↓↓↓

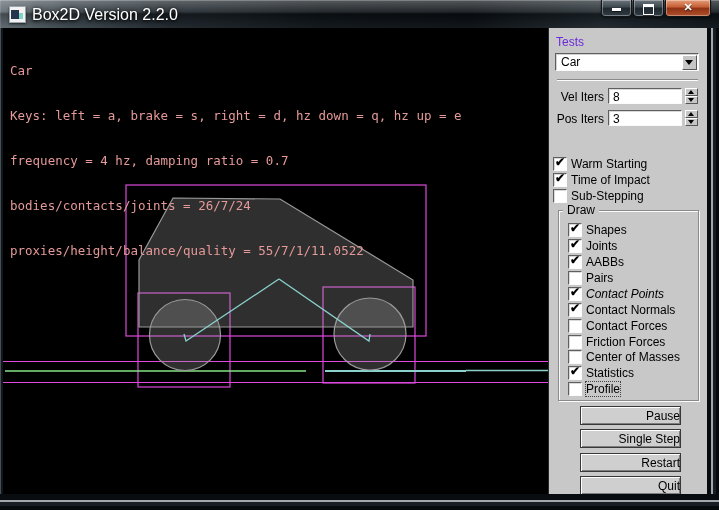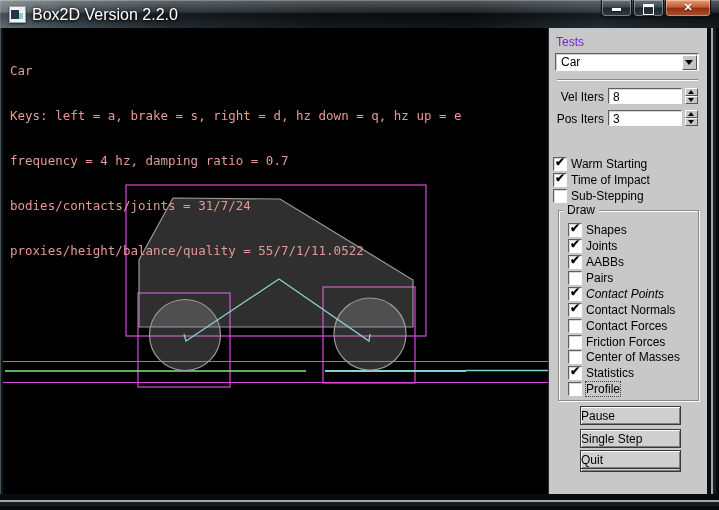--- a/index.html
+++ b/index.html
@@ -141,7 +141,7 @@
       <div>Car</div>
       <div>Keys: left = a, brake = s, right = d, hz down = q, hz up = e</div>
       <div>frequency = 4 hz, damping ratio = 0.7</div>
-      <div>bodies/contacts/joints = 31/7/24</div>
+      <div>bodies/contacts/joints = 26/7/24</div>
       <div>proxies/height/balance/quality = 55/7/1/11.0522</div>
     </div>
   </div>

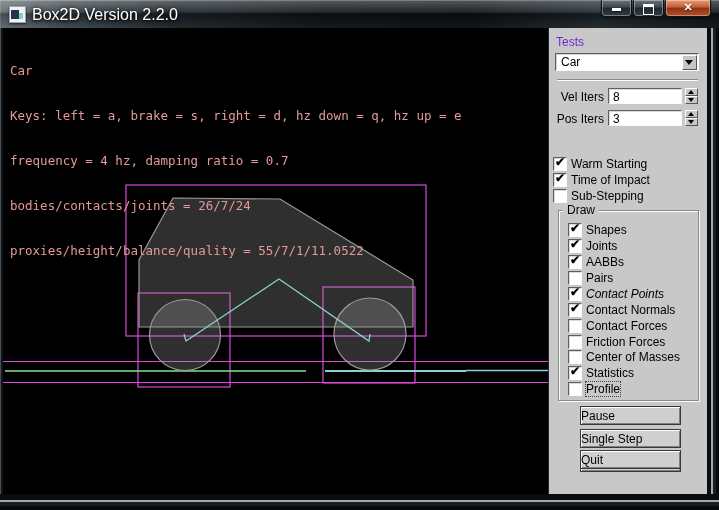--- a/index.html
+++ b/index.html
@@ -89,7 +89,7 @@
     padding:0 4px;}
   .action-btn{position:absolute;left:31px;width:101px;height:19px;background:#cfcfcf;
     border:1px solid #383838;box-shadow:inset 1px 1px 0 #ffffff,inset -1px -1px 0 #7e7e7e;
-    text-align:left;font-size:12px;padding-top:2px;box-sizing:border-box;cursor:default;}
+    text-align:right;font-size:12px;padding-top:2px;box-sizing:border-box;cursor:default;}
 </style>
 </head>
 <body>

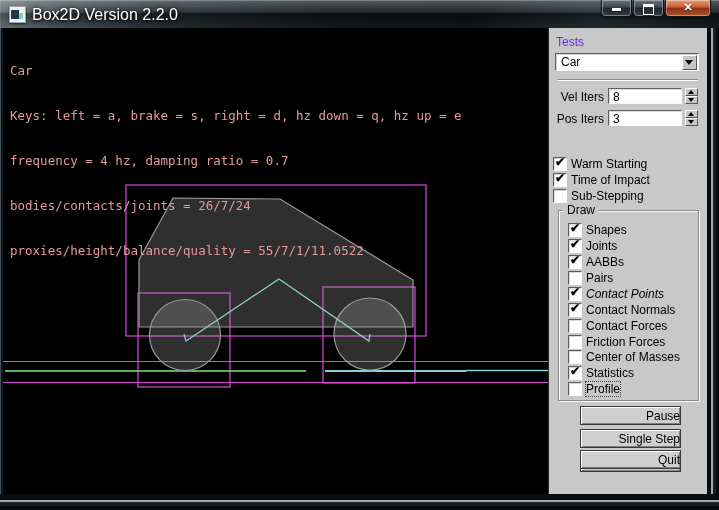--- a/index.html
+++ b/index.html
@@ -276,7 +276,7 @@
     <div class="action-btn" style="top:378px;">Pause</div>
     <div class="action-btn" style="top:401px;">Single Step</div>
     <div class="action-btn" style="top:425px;">Restart</div>
-    <div class="action-btn" style="top:422px;">Quit</div>
+    <div class="action-btn" style="top:448px;">Quit</div>
   </div>
 
   <div class="frame-left"></div>

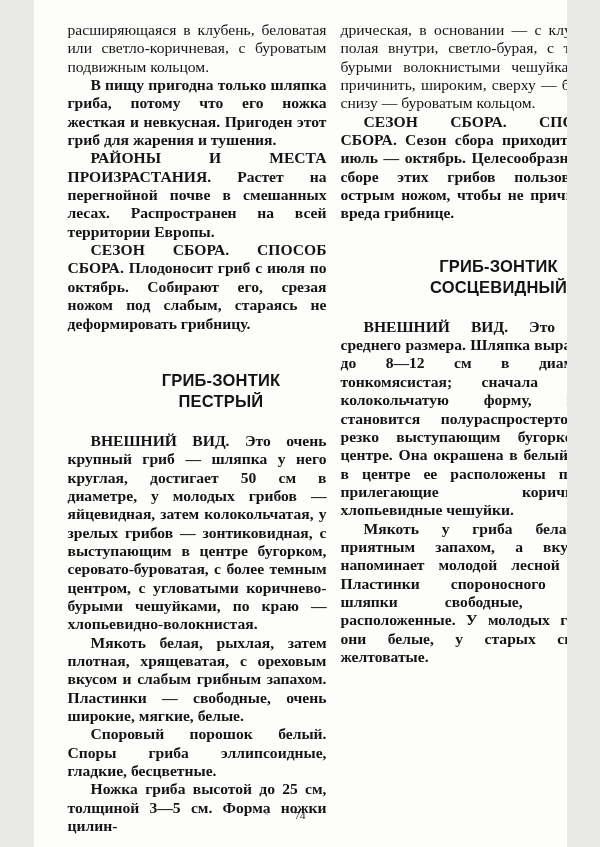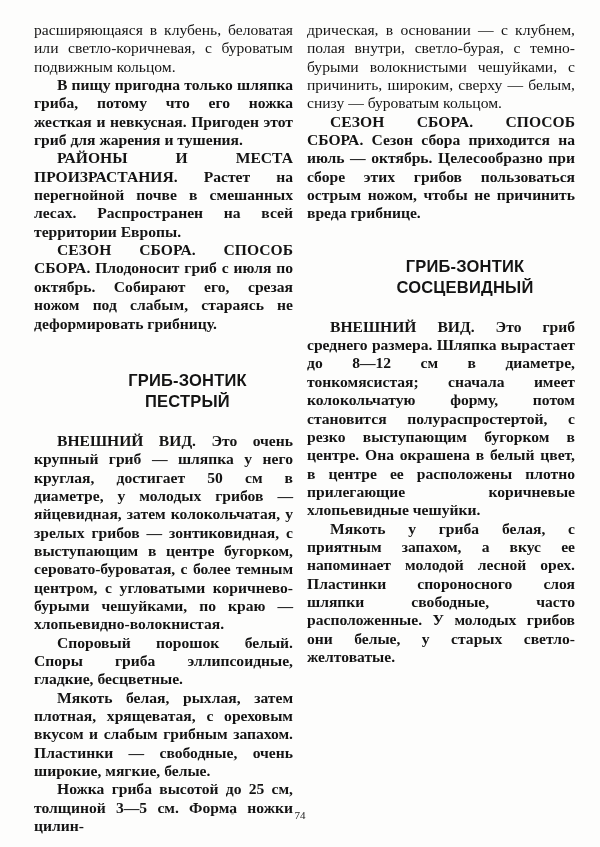--- a/index.html
+++ b/index.html
@@ -9,7 +9,7 @@
   }
   .page {
     position: relative;
-    width: 600px;
+    width: 533px;
     height: 847px;
     margin: 0 auto;
     background: #fdfdfc;

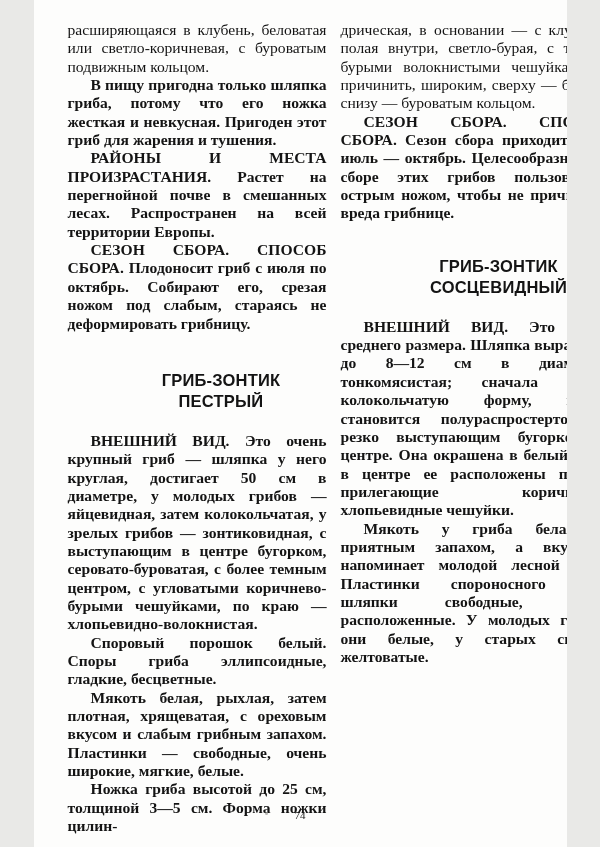--- a/index.html
+++ b/index.html
@@ -82,8 +82,8 @@
       <h2 class="heading">ГРИБ-ЗОНТИК
 ПЕСТРЫЙ</h2>
       <p class="para indent">ВНЕШНИЙ ВИД. Это очень крупный гриб — шляпка у него круглая, достигает 50 см в диаметре, у молодых грибов — яйцевидная, затем колокольчатая, у зрелых грибов — зонтиковидная, с выступающим в центре бугорком, серовато-буроватая, с более темным центром, с угловатыми коричнево-бурыми чешуйками, по краю — хлопьевидно-волокнистая.</p>
+      <p class="para indent">Мякоть белая, рыхлая, затем плотная, хрящеватая, с ореховым вкусом и слабым грибным запахом. Пластинки — свободные, очень широкие, мягкие, белые.</p>
       <p class="para indent">Споровый порошок белый. Споры гриба эллипсоидные, гладкие, бесцветные.</p>
-      <p class="para indent">Мякоть белая, рыхлая, затем плотная, хрящеватая, с ореховым вкусом и слабым грибным запахом. Пластинки — свободные, очень широкие, мягкие, белые.</p>
       <p class="para indent">Ножка гриба высотой до 25 см, толщиной 3—5 см. Форма ножки цилин-</p>
     </div>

↑↑↑

» **REQUIRED ACTION**: List every line above containing the word "padding".

» **SOLUTION TO THIS EXERCISE**:
     padding:0 4px;}
-    text-align:left;font-size:12px;padding-top:2px;box-sizing:border-box;cursor:default;}
+    text-align:right;font-size:12px;padding-top:2px;box-sizing:border-box;cursor:default;}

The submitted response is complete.